The 2,074-page health reform bill that Senate Majority Leader Harry Reid unveiled last night is a maze of complexity and duplicity. It spends $848 billion over ten years to provide new subsidies for health coverage, increases taxes by $486 billion, and allegedly cuts spending by $491 billion. Yet it still leaves 24 million people without insurance.
The new taxes never will be enough to pay for Reid’s reform plan because Congress does not have the will to make the cuts to Medicare and Medicaid he uses to bring down the bill’s advertised cost.
The American people continue to tell pollsters that they believe the health-reform bills that Congress is considering would increase the deficit, drive up health costs, reduce the quality of care, and increase government bureaucracy.
They are correct. Here are a dozen reasons why:
1. Bait and Switch: The bill starts collecting new and higher taxes next year, but the coverage benefits don’t start until 2014 or later. Sending collections agents out four years before benefits begin is one of the budget gimmicks Senator Reid used so he can claim that the cost of his bill is under $900 billion, as President Obama has demanded.
2. The real cost: The actual ten-year cost of the legislation, once the spending begins, will be $2.5 trillion.
3. The uninsured are still with us. Only 92 percent of all residents will have health insurance by 2019, not even close to the goal of universal coverage.
4. Cuts to hospitals: This will be a serious problem for hospitals that will still be treating uninsured people, including illegal immigrants. The bill reduces payments to these hospitals that serve a large number of low-income patients by $43 billion.

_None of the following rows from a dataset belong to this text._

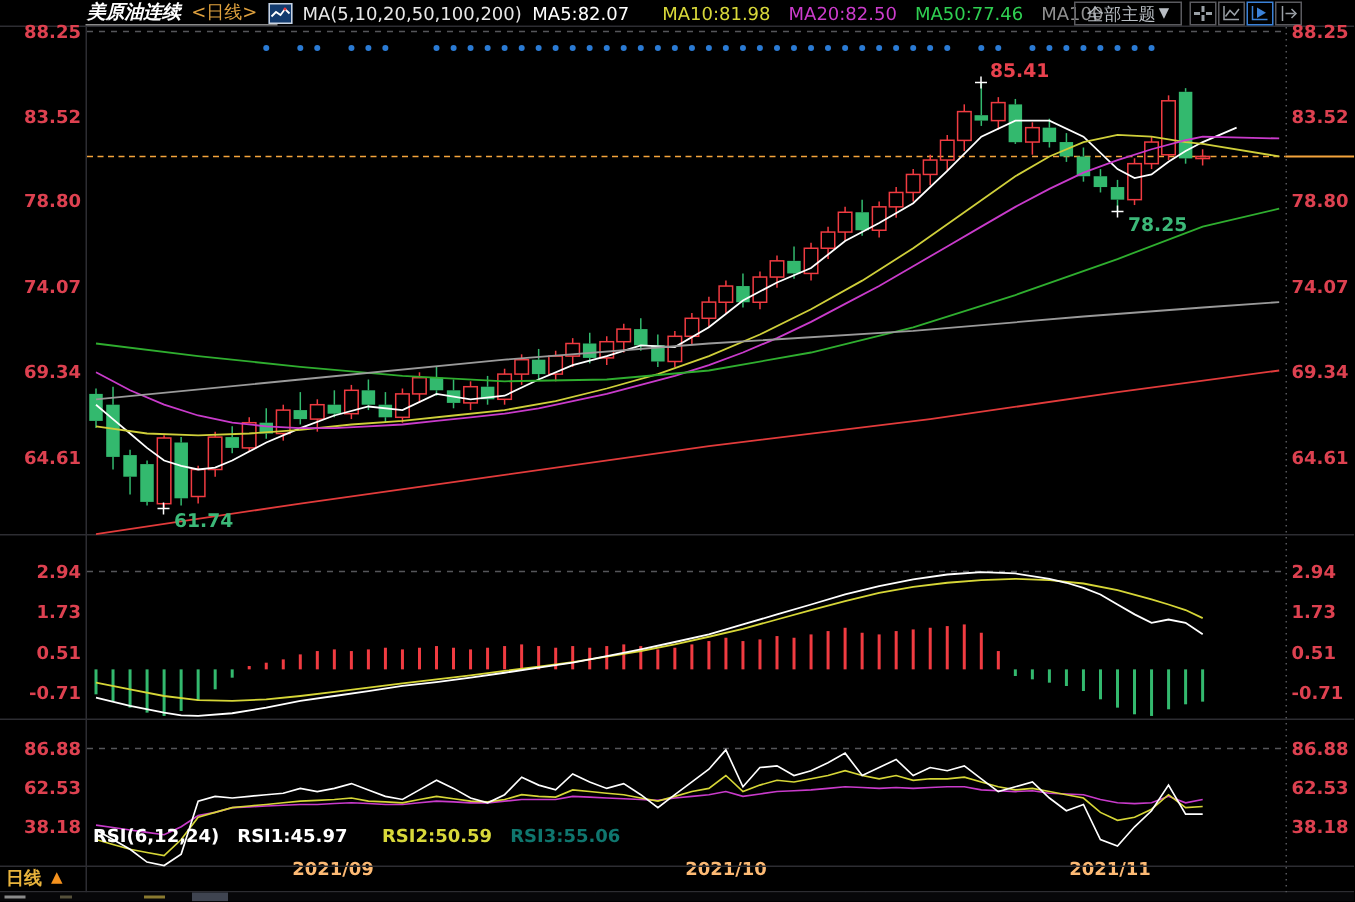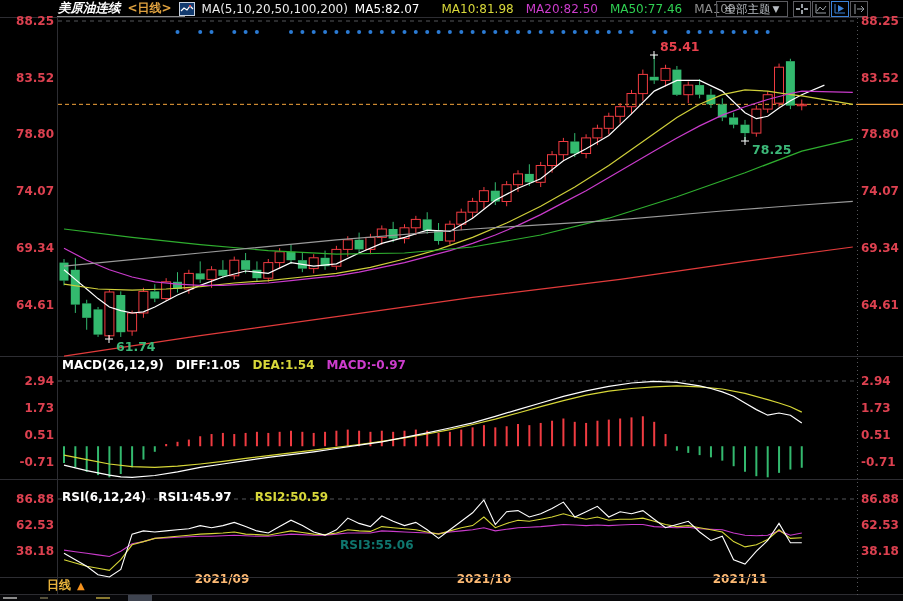--- a/index.html
+++ b/index.html
@@ -9,7 +9,7 @@
   .overlay{position:absolute;z-index:2;}
   #header{left:58px;top:0;height:17px;display:flex;align-items:center;gap:7px;white-space:nowrap;}
   #header .sym{color:#fff;font-size:12.5px;font-weight:700;font-style:italic;}
-  #header .per{color:#e0a23f;font-size:12px;font-weight:700;}
+  #header .per{color:#e0a23f;font-size:12px;font-weight:400;}
   #header .mas{color:#e8e8e8;font-size:12px;}
   #header .mav{font-size:12px;}
   #title-underline{left:57px;top:16px;width:128px;height:1px;background:#8a8a8a;}

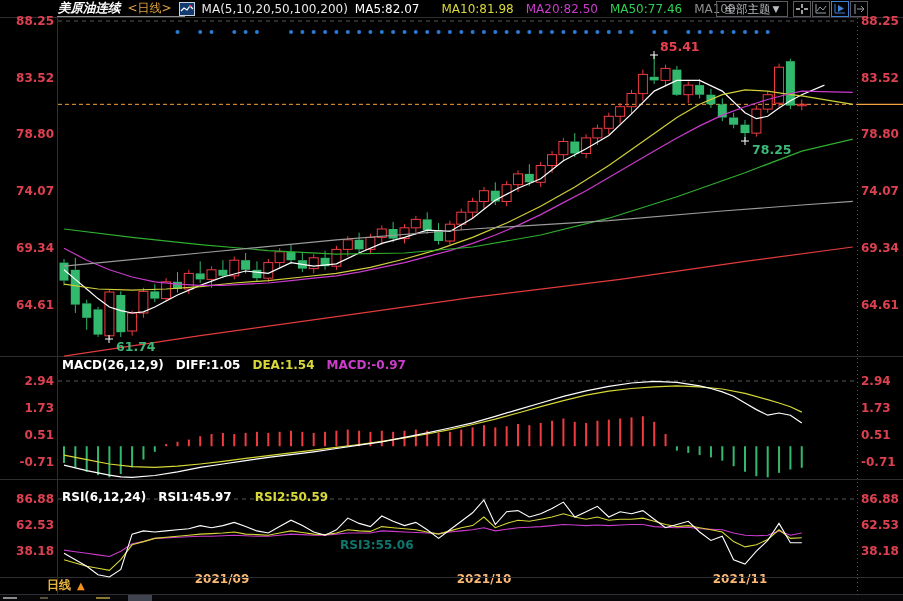--- a/index.html
+++ b/index.html
@@ -448,12 +448,6 @@
       </svg>
   </span>
 
-  <div id="ind-macd" class="overlay">
-    <span style="color: rgb(255, 255, 255);">MACD(26,12,9)</span>
-    <span style="color: rgb(255, 255, 255);">DIFF:1.05</span>
-    <span style="color: rgb(216, 216, 58);">DEA:1.54</span>
-    <span style="color: rgb(204, 60, 204);">MACD:-0.97</span>
-  </div>
   <div id="ind-rsi" class="overlay">
     <span style="color: rgb(255, 255, 255);">RSI(6,12,24)</span>
     <span style="color: rgb(255, 255, 255);">RSI1:45.97</span>

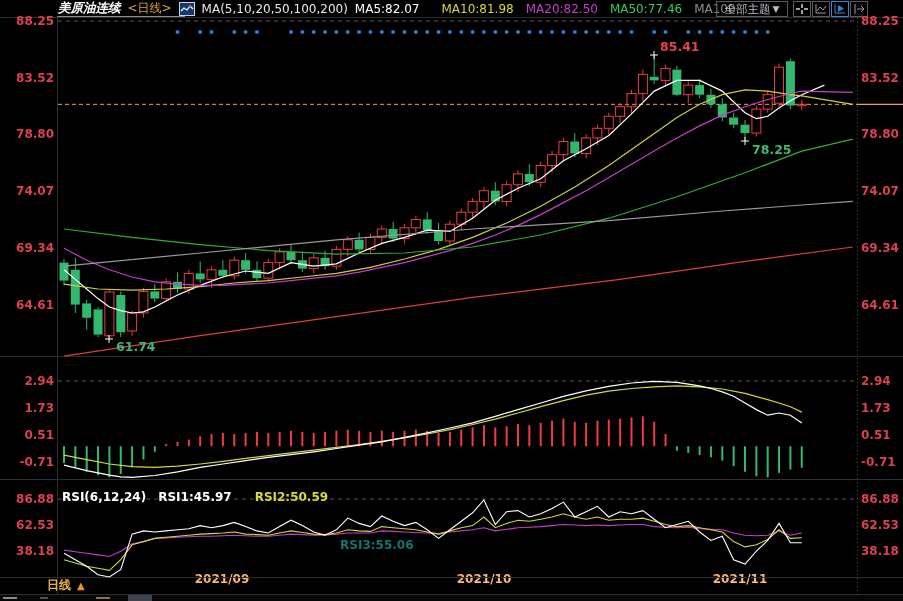--- a/index.html
+++ b/index.html
@@ -21,7 +21,7 @@
      align-items:center;justify-content:center;}
   .tool-btn.active{border-color:#3b82d8;}
   #ind-macd,#ind-rsi{display:flex;gap:12px;font-size:12px;font-weight:600;white-space:nowrap;}
-  #ind-macd{left:62px;top:358px;} #ind-rsi{left:62px;top:490px;} .axis-lab{position:absolute;color:#dd4150;font-size:12px;font-weight:600;
+  #ind-macd{left:62px;top:358px;} #ind-rsi{left:62px;top:502px;align-items:flex-end;} .axis-lab{position:absolute;color:#dd4150;font-size:12px;font-weight:600;
      transform:translateY(-50%);}
   .axis-lab.l{right:849px;width:54px;text-align:right;} .axis-lab.r{left:861px;}
   #footer-period{left:4px;top:577px;height:17px;display:flex;align-items:center;gap:6px;}

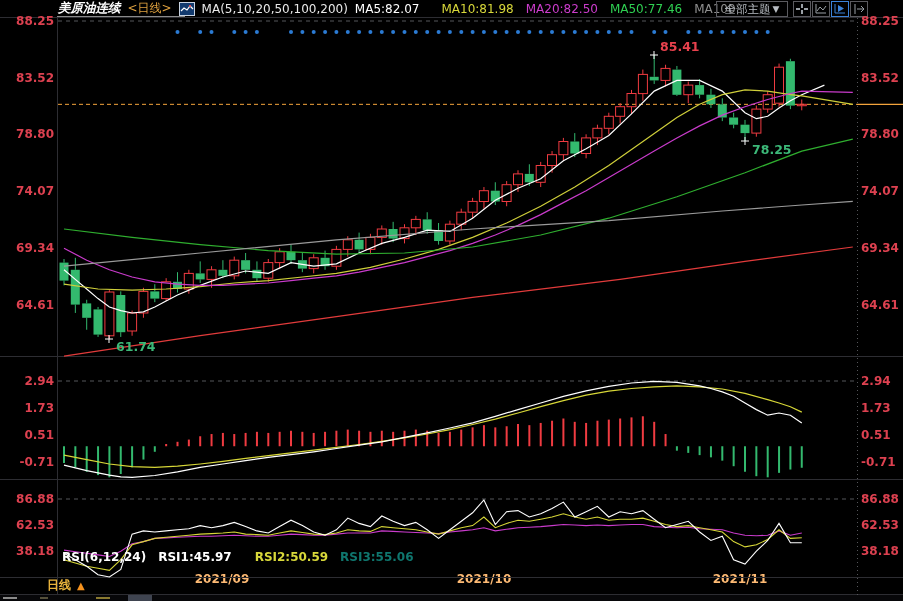--- a/index.html
+++ b/index.html
@@ -25,7 +25,7 @@
      transform:translateY(-50%);}
   .axis-lab.l{right:849px;width:54px;text-align:right;} .axis-lab.r{left:861px;}
   #footer-period{left:4px;top:577px;height:17px;display:flex;align-items:center;gap:6px;}
-  #footer-period .pl{color:#e8b33c;font-size:12px;font-weight:700;margin-left:43px;}
+  #footer-period .pl{color:#e8b33c;font-size:12px;font-weight:700;}
   #footer-period .pa{color:#f5921e;font-size:10px;}
   .date-lab{position:absolute;top:572px;color:#fdba74;font-size:12px;font-weight:600;transform:translateX(-50%);}
   #bottom-strip{left:0;top:595px;width:903px;height:6px;background:#070709;}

5. Job-killing taxes on employers: Employers will be faced with new penalties and taxes, especially if they hire workers who qualify for any of the new federal subsidies for health insurance. According to the Congressional Budget Office, “Firms with more than 50 workers that did not offer coverage would have to pay a penalty of $750 for each full-time worker if any of their workers obtained subsidized coverage through the insurance exchanges.”
6. Doc-Fix gimmick: And Reid is playing more games with the so-called “doc-fix,” providing a slight increase for next year but then pretending that Medicare payments to doctors will be cut by 23 percent the following year and that they will stay at that level for good. Doctors should be hopping mad, and the American Medical Association might want to rethink its endorsement of these bills.
7. Abortion: Reid would allow the new government insurance plan to cover abortions and would allow companies that receive federal funds to offer insurance plans that include abortion coverage — using premium funds rather than taxpayer money. The National Right to Life Committee said the language is “completely unacceptable.” This will surely lead to a major floor battle.
8. Losing current coverage: About 5 million people would lose their current employment-based coverage, and millions of seniors would lose their private Medicare Advantage coverage as the program is cut by $118 billion. This is especially problematic because many of the 11 million seniors in Medicare Advantage plans are lower-income seniors who have chosen to enroll because the program provides better benefits and lower costs than traditional Medicare.
9. Scarce subsidies: Despite spending $338 billion on new subsidies through the health-insurance exchanges, just 19 million people will qualify for help with their costs — even though everyone is required to have government-defined health insurance or pay a penalty.
10. Worst-of-both-worlds mandates: Individuals will be required to purchase health insurance, but the penalties are relatively light, providing an incentive for the young and healthy to opt out of coverage. But health-insurance companies still will be required to sell policies to anyone who applies. Which means people can wait until they need expensive medical treatment to buy coverage. Which means premiums for everyone in the pool will soar.
11. Millions more on the dole: ReidCare would add 15 million more people to the rolls of Medicare and the State Children’s Health Insurance Program, exacerbating the budget problems of the states that must share in the costs of this expanded coverage. And in addition to new subsidies for health insurance for the middle class, the bill also creates a new government entitlement program for long-term-care insurance. (In another budget gimmick, the government will be collecting taxes within the ten-year budget window but putting off spending until after 2019.)
12. Progressive payroll tax: The bill increases the Medicare payroll tax for wealthier Americans, creating a new progressive tax schedule for this tax that surely will be raised over and over again. And the revenue goes into the health-reform pot, paying for benefits that have nothing to do with Medicare. This is a dangerous precedent, and only one of the plethora of new and higher taxes included in the plan.
Taxes will go up, bureaucracy will grow, the deficit will swell, and the quality of care will suffer. The American people are right to be very worried about this plan.
— Grace-Marie Turner is president of the Galen Institute.